The Irish historian and broadcaster Donal Fallon has some thoughts on Liam Cosgrave over on Spiked:
Cosgrave has been championed for his participation in the Sunningdale Agreement of 1973, an attempt to bring about power sharing in Northern Ireland and to create a cross-border Council of Ireland for areas of mutual concern. A sustained campaign of loyalist violence, including the UVF-orchestrated Dublin and Monaghan bombings in 1974 (the single greatest loss of life on one day in the Irish Troubles, and a day still shrouded in mystery), ultimately brought about the collapse of the agreement. In condemning the UVF’s bombing of Dublin, Cosgrave used his speech in the Dáil to declare that ‘everyone who has practised or preached violence or condoned violence must bear a share of responsibility for today’s outrages’. Morally, it was clear that he and those around him felt that the Provisional IRA bore the blame, the bombing being a reaction to their actions. It was a peculiar logic, but in the Cosgrave administration a rainy day was probably the fault of the IRA, too. His failure to seek a proper enquiry into the events around the Dublin and Monaghan bombings is one part of his legacy.
Beyond his commitment to censorship and the silencing of political opponents, Cosgrave also proved himself an opponent of social progress, famously crossing the floor of the Dáil in 1974 to vote against his own government when the Supreme Court declared the ban on the importation of contraceptives by married persons to be unconstitutional.
Numerous obituaries have proclaimed that Liam Cosgrave was his father’s son, and in many ways he was. Like his father he believed that the state knew what was best for the Irish people, and that freedom of speech and freedom to information was a hindrance to the maintaining of a strong state. Section 31 has thankfully found its place in the dustbin of history, but the desire of successive Irish governments to silence criticism should not be forgotten.
Tramp the dirt down.
See also the results of research by Seán Ó Cuirreáin, the Coimisinéir Teanga who resigned rather than be a perceived as a participant in the pretense of the Government “policy” on the Irish Language. http://galltacht.blogspot.ie/2013/09/national-archive-reveals-shocking-state.html
Reading the blog Eoin links to reminded me of the time I was applying for a very junior academic position at (IIRC) UC Galway. This must have been back in the 1970’s. Amongst the pile of bumf that came was a piece of paper saying that candidates with a knowledge of Irish would be favoured. I pointed out to the professor that as a Brit I had no Irish to speak of (although a little Scots Gaelic). But he wrote back and said not to worry as ability in Irish would only come into play if there were two candidates for the post otherwise exactly equally qualified, which as he made clear, was extremely unlikely! Lip Service indeed 😉
It is up to us. It always has been.
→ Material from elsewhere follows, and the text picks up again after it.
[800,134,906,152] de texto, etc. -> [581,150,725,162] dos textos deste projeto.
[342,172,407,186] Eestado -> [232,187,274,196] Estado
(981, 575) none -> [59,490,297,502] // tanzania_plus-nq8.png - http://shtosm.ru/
We must be the catalyst in propelling our first language and the 32 county state forward. We should also not lose hope. The current trend is very positive despite the constant pounding the language and unified country concept are taking from the political elite. Far from being a serious and hard struggle, but also far from lost or over. “Peculiar logic” is a great way to describe the entire Fine Gail fiasco.
He was a nonentity.
Personally speaking, his legacy was Censorship – his and Conor Cruise O’Brien’s anti- republican/Northern nationalist censorship of news and culture on the radio and TV was similar to Thatcher’s.
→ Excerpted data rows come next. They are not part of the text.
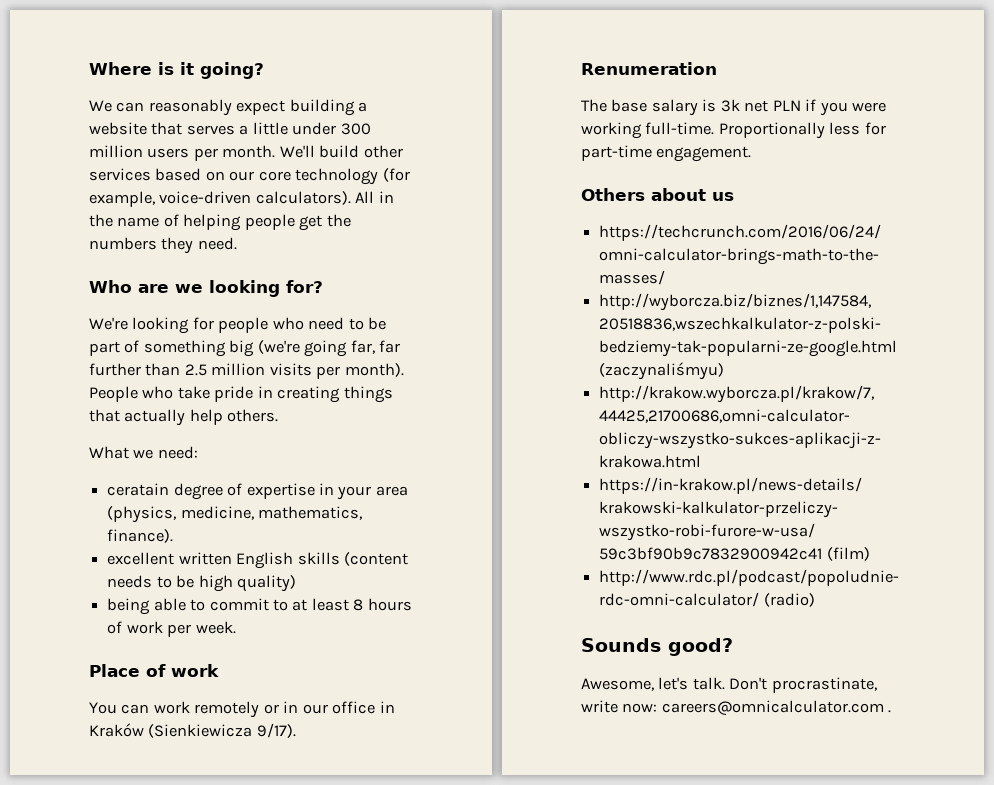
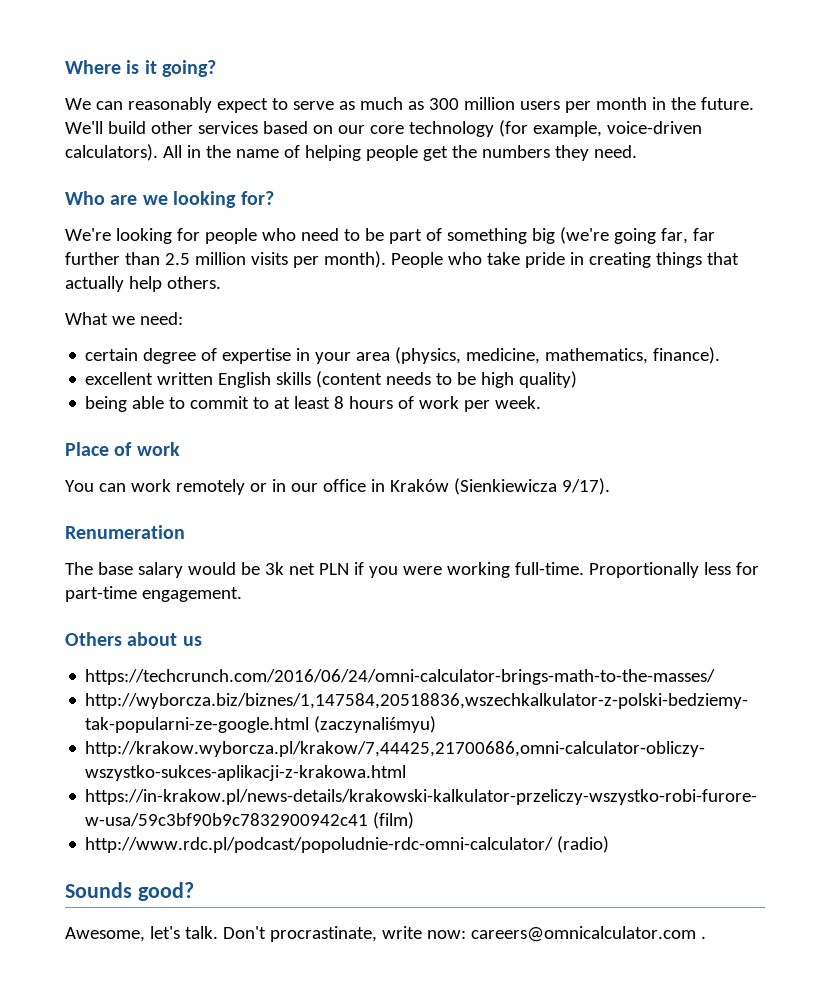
[289,99,368,116] [89,122,371,135] [89,145,276,161] building a website that serves a little under 300 million users per month. -> [271,97,754,113] to serve as much as 300 million users per month in the future.
[107,483,170,496] ceratain -> [85,348,139,361] certain
[702,99,717,112] is -> [187,562,260,575] would be

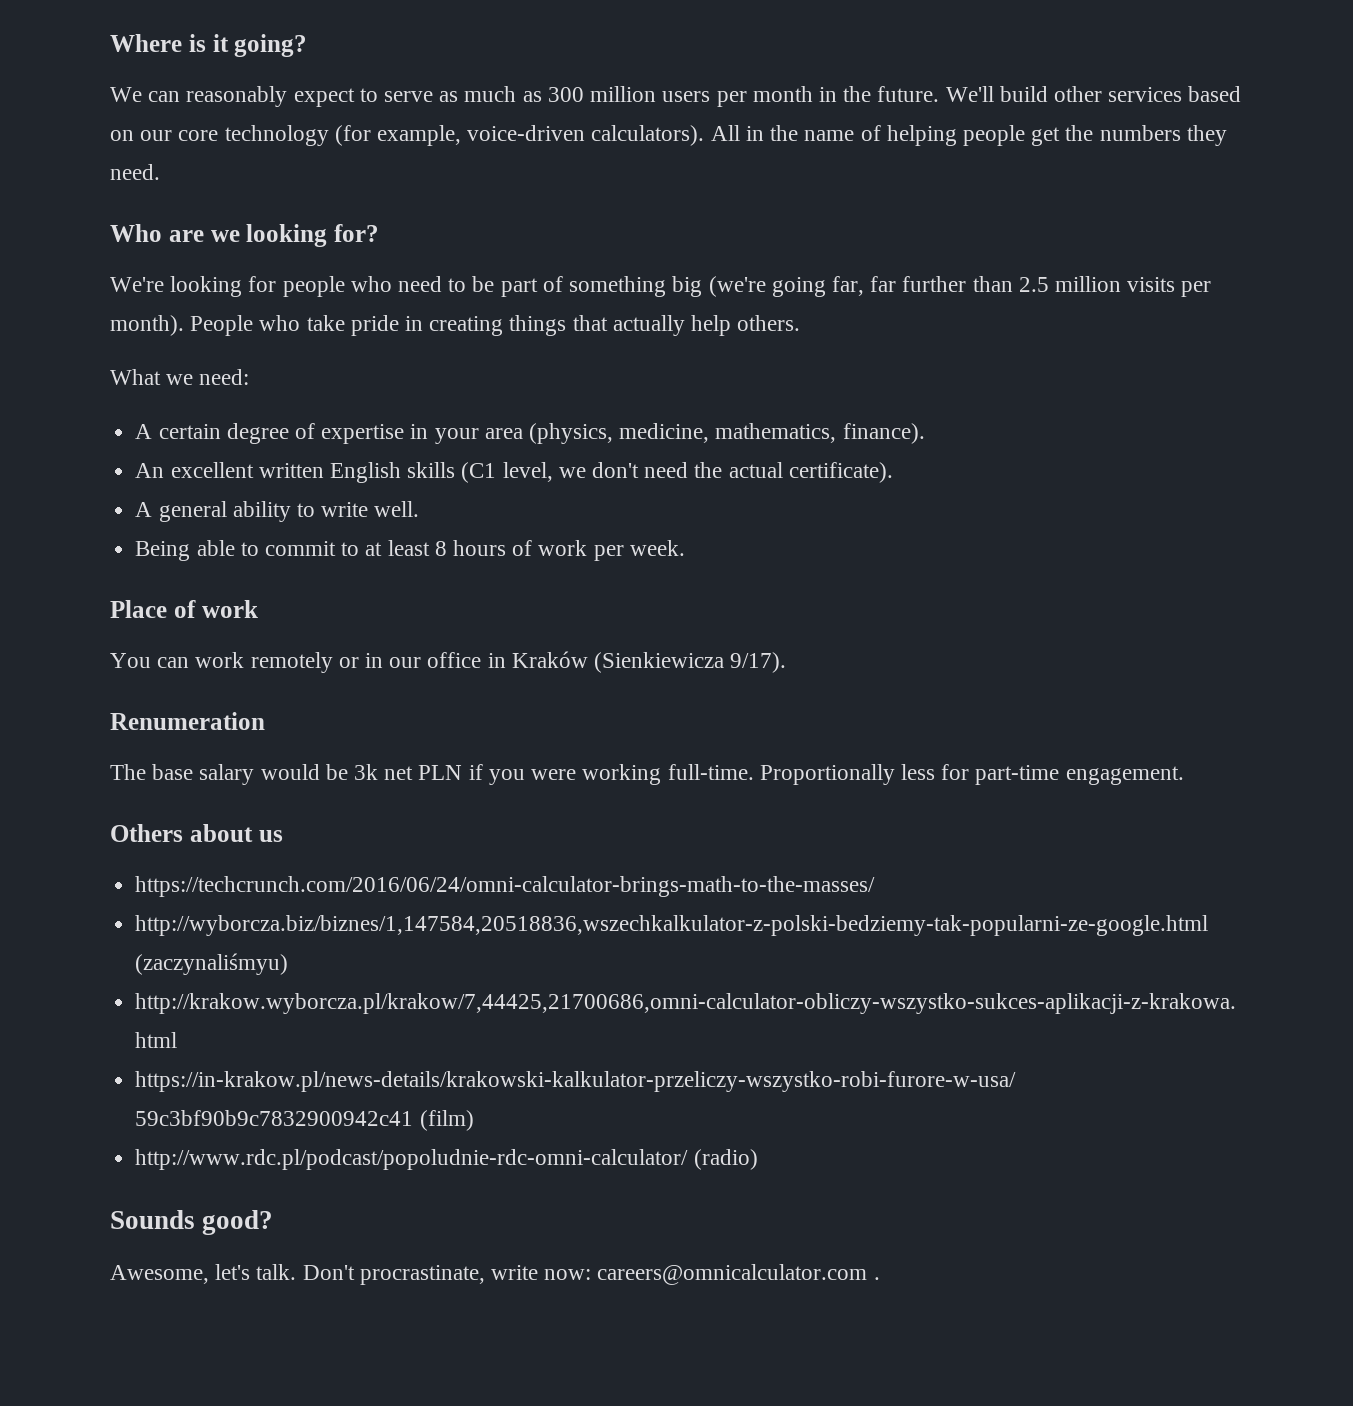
(183, 318) none -> [135,424,153,439] A
(721, 355) none -> [135,463,165,478] An
[316,371,578,388] [85,396,128,412] (content needs to be high quality) // being -> [461,462,893,483] [135,501,420,522] [135,541,191,561] (C1 level, we don't need the actual certificate). // A general ability to write well. // Being

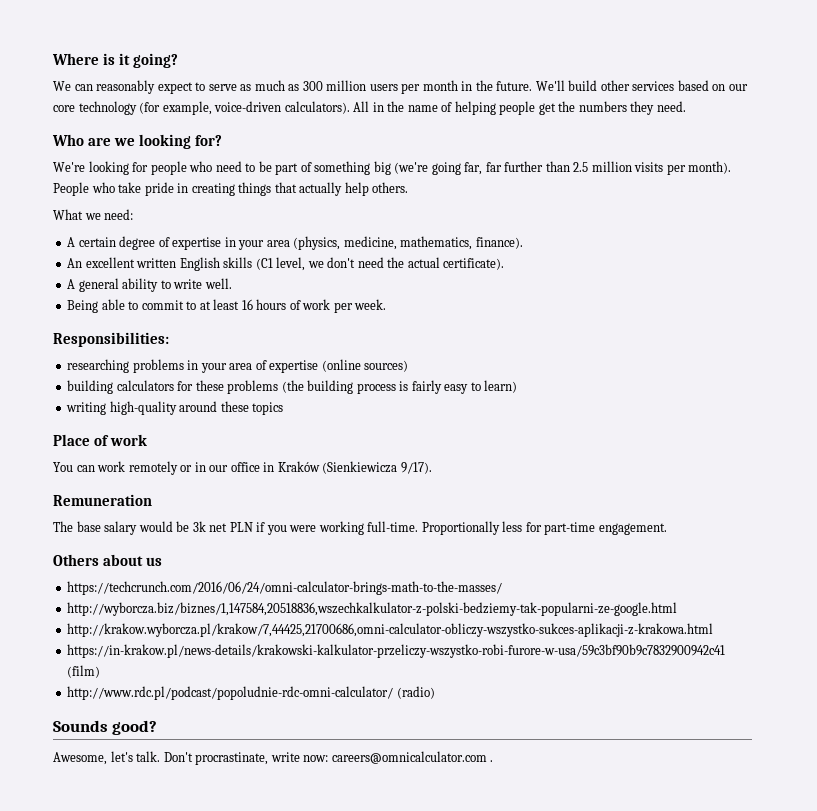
[434,541,447,556] 8 -> [241,299,253,310] 16
(685, 548) none -> [53,332,169,347] [67,359,409,373] [67,380,518,394] [66,401,284,415] // Responsibilities: // researching problems in your area of expertise (online sources) // building calculators for these problems (the building process is fairly easy to learn) // writing high-quality around these topics
[110,712,265,730] Renumeration -> [53,494,152,506] Remuneration
[135,953,289,975] (zaczynaliśmyu) -> (678, 609) none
And came on the back of the State’s censorship of books,plays, films, condems, contraceptive pills, advice in the back pages of British fashion magazines about abortion etc.
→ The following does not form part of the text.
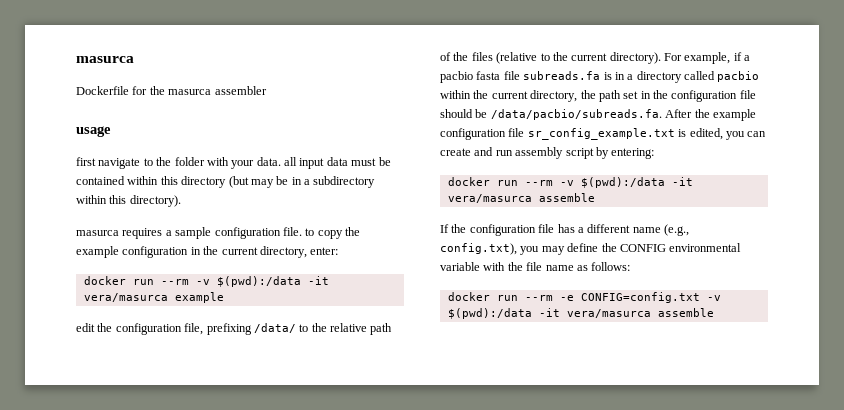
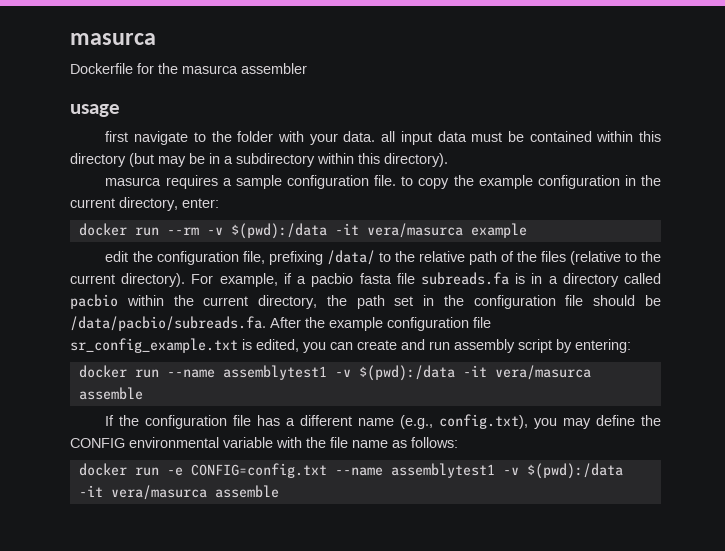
[524,180,553,186] --rm -> [166,365,327,380] --name assemblytest1
[524,295,553,301] --rm -> (159, 471) none
(700, 297) none -> [334,463,495,478] --name assemblytest1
We had it bad in the North – but the Southerners had no easy ride either!!!
True. Arguably censorship extended the conflict by failing to examine it in any detail, encouraging a culture of denial and non-reporting.
The most damning thing of all about Liam Cosgrave was his reaction to the Dublin and Monaghan pub bombings – which quite incredibly he blamed on the Provisional IRA – for viciously provoking the poor British Loyalists! And his government made no attempt to investigate these attacks – which needless to say had the fingerprints of the British deep state all over them. Cosgrave’s was the classic pathologically masochistic spin of the Irish state class and media – a spin that became even more pronounced during the British loyalist bloodfest of the 1990s. Thus the Irish media, very much including RTE – devoted endless coverage to the Warrington bombing – while ignoring – or even seeking to justify – completely indiscriminate loyalist massacres happening at the same time – Greysteel, Loughinisland and so on. Like Gordon Wilson, Colin Parry, the father of the Warrington victims, was used to promote the idea that Britain and the British loyalists were entirely blameless when it came to the northern conflict. However let’s not forget that liberal “progressives” such as Garret, Cruise O’Brien, and of course the bold Mary Robinson, were just as supportive of the war on Irish nationalist freedom of speech as Cosgrave was – if not more so.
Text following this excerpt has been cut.